Modification records

• • • •

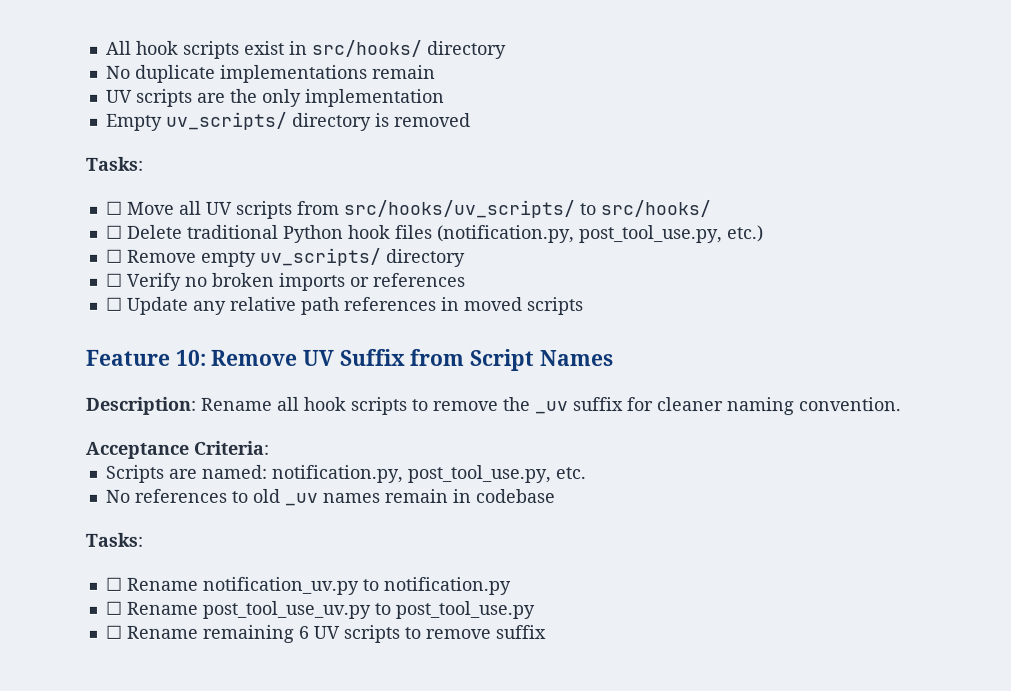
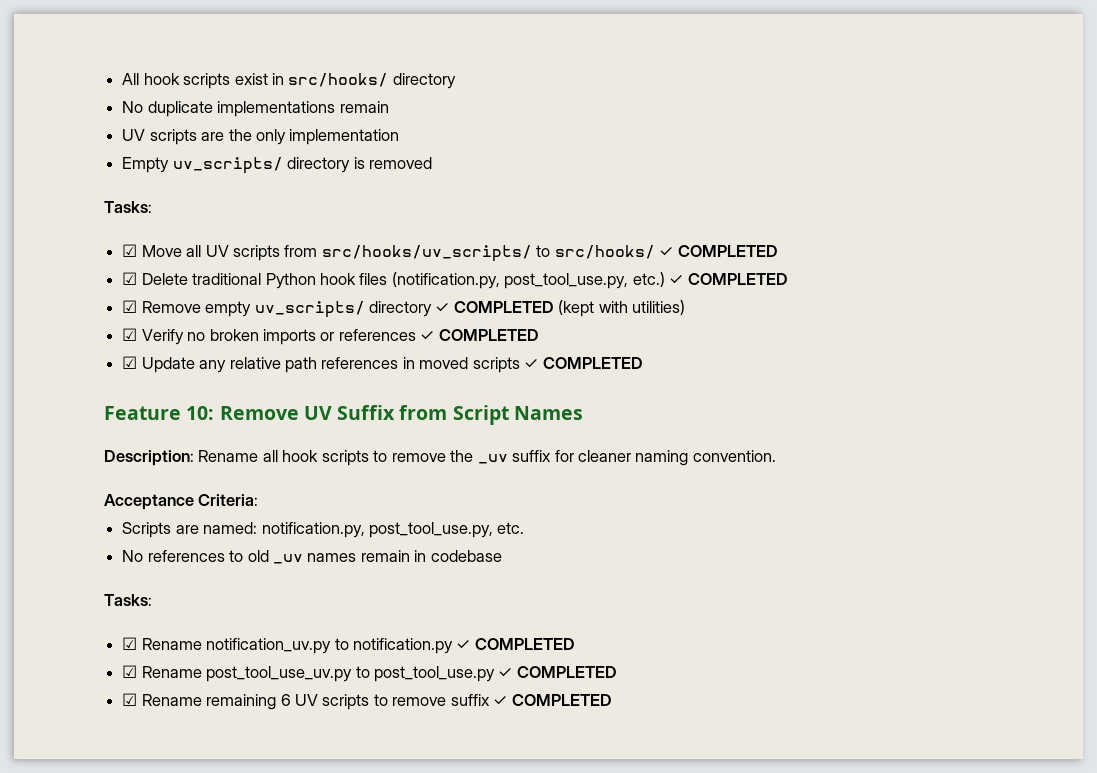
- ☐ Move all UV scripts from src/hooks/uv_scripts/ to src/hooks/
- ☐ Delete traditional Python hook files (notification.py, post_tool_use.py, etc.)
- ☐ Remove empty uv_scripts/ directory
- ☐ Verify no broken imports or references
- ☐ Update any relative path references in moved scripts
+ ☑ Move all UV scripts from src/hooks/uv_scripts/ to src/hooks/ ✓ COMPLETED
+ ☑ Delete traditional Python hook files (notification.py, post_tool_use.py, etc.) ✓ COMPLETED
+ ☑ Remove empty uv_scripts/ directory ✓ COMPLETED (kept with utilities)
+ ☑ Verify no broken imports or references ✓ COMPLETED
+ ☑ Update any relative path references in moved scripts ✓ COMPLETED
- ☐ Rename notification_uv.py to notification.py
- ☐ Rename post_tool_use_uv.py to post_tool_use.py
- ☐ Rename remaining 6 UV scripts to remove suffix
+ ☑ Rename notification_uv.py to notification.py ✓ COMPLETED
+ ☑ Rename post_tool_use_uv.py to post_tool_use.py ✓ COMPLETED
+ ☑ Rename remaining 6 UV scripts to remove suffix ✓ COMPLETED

• • • •

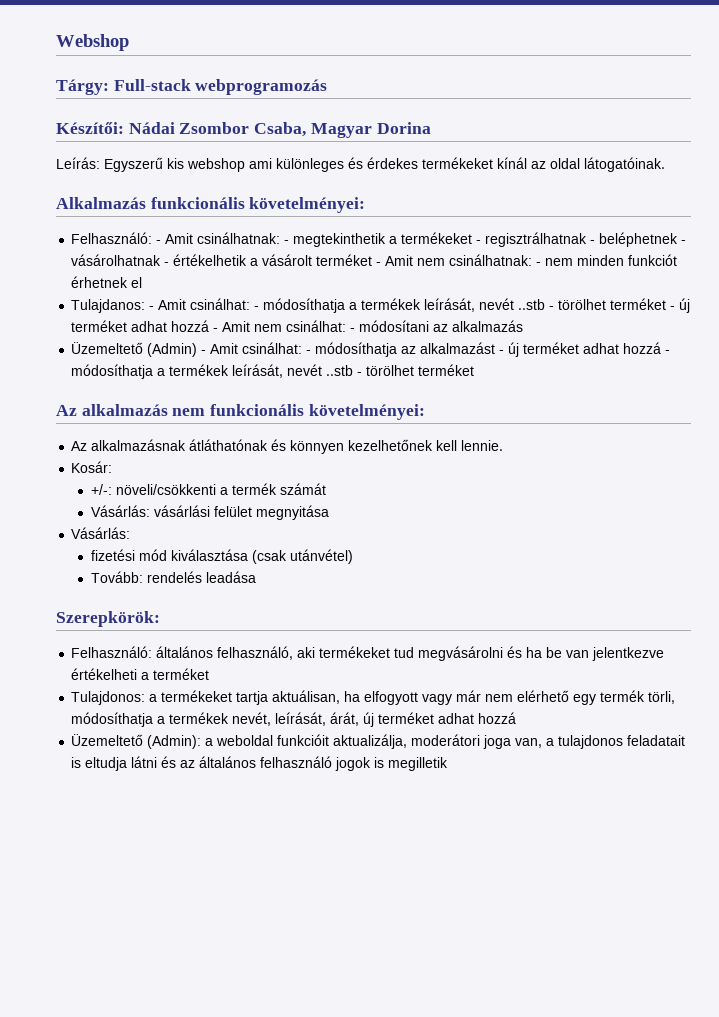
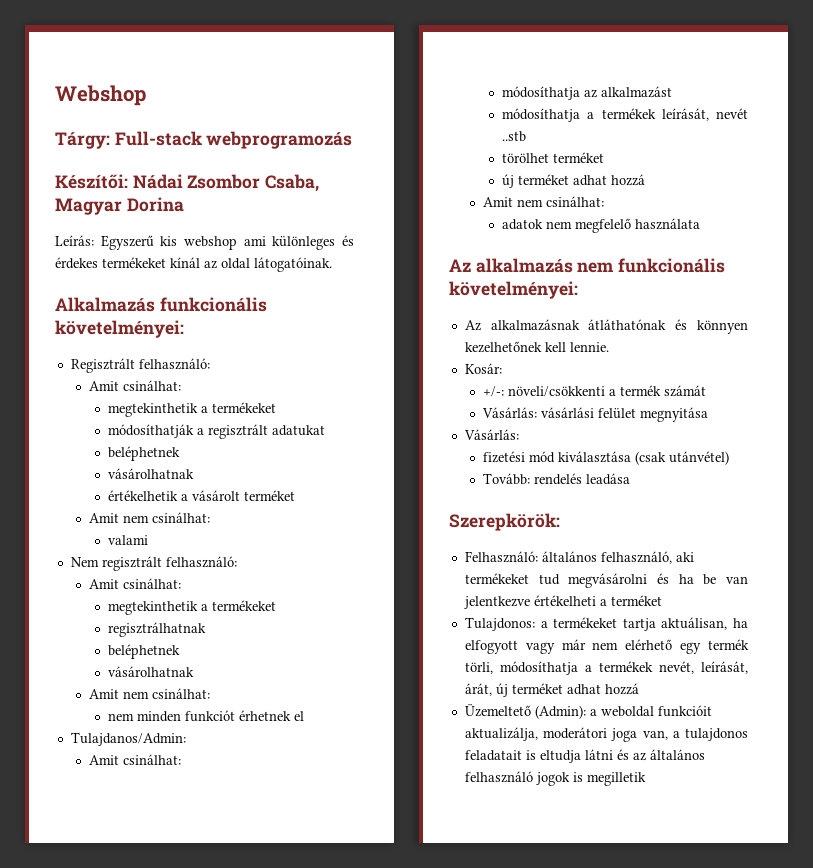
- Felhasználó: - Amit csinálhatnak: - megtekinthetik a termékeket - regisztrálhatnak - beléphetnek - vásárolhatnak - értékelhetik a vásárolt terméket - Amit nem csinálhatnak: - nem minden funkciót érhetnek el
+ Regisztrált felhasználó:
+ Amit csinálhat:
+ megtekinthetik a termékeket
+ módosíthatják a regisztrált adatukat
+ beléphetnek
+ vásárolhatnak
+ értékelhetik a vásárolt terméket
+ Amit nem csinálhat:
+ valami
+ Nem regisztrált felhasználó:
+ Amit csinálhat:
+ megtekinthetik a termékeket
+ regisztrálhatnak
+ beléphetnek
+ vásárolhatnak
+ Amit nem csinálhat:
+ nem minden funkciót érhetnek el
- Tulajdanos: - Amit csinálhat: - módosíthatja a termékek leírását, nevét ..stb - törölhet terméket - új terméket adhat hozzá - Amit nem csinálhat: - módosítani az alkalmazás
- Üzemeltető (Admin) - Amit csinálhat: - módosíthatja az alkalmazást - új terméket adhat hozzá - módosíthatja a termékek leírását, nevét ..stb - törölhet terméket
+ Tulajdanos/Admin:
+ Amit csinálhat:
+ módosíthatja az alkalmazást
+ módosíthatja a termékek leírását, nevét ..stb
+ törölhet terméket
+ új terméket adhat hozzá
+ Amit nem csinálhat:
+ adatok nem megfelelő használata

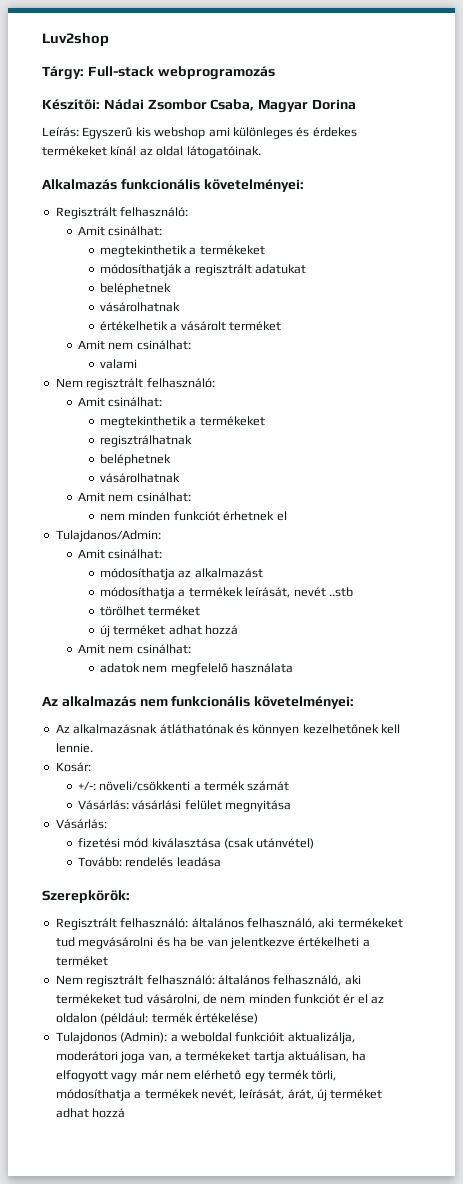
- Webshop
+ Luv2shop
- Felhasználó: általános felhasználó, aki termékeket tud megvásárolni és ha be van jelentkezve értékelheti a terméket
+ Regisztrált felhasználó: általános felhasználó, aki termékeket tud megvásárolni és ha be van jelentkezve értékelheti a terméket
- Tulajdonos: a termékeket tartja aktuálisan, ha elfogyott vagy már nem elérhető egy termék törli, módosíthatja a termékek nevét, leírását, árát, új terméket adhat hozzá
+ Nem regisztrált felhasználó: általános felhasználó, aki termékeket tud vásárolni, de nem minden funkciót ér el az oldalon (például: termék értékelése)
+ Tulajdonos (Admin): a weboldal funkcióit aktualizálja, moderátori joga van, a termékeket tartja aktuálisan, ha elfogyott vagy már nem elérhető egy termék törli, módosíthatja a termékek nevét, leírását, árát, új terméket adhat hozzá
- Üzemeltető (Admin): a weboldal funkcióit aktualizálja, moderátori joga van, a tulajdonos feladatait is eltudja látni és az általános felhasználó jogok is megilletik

• • • •

▶ **WHAT TO PRODUCE**:
Your task is to restate, word for word, only those lines above that fall between the line holding "- ☐ Move all" and the line holding "notification.py ✓ COMPLETED", inclusive.

▶ **FINISHED TASK**:
- ☐ Move all UV scripts from src/hooks/uv_scripts/ to src/hooks/
- ☐ Delete traditional Python hook files (notification.py, post_tool_use.py, etc.)
- ☐ Remove empty uv_scripts/ directory
- ☐ Verify no broken imports or references
- ☐ Update any relative path references in moved scripts
+ ☑ Move all UV scripts from src/hooks/uv_scripts/ to src/hooks/ ✓ COMPLETED
+ ☑ Delete traditional Python hook files (notification.py, post_tool_use.py, etc.) ✓ COMPLETED
+ ☑ Remove empty uv_scripts/ directory ✓ COMPLETED (kept with utilities)
+ ☑ Verify no broken imports or references ✓ COMPLETED
+ ☑ Update any relative path references in moved scripts ✓ COMPLETED
- ☐ Rename notification_uv.py to notification.py
- ☐ Rename post_tool_use_uv.py to post_tool_use.py
- ☐ Rename remaining 6 UV scripts to remove suffix
+ ☑ Rename notification_uv.py to notification.py ✓ COMPLETED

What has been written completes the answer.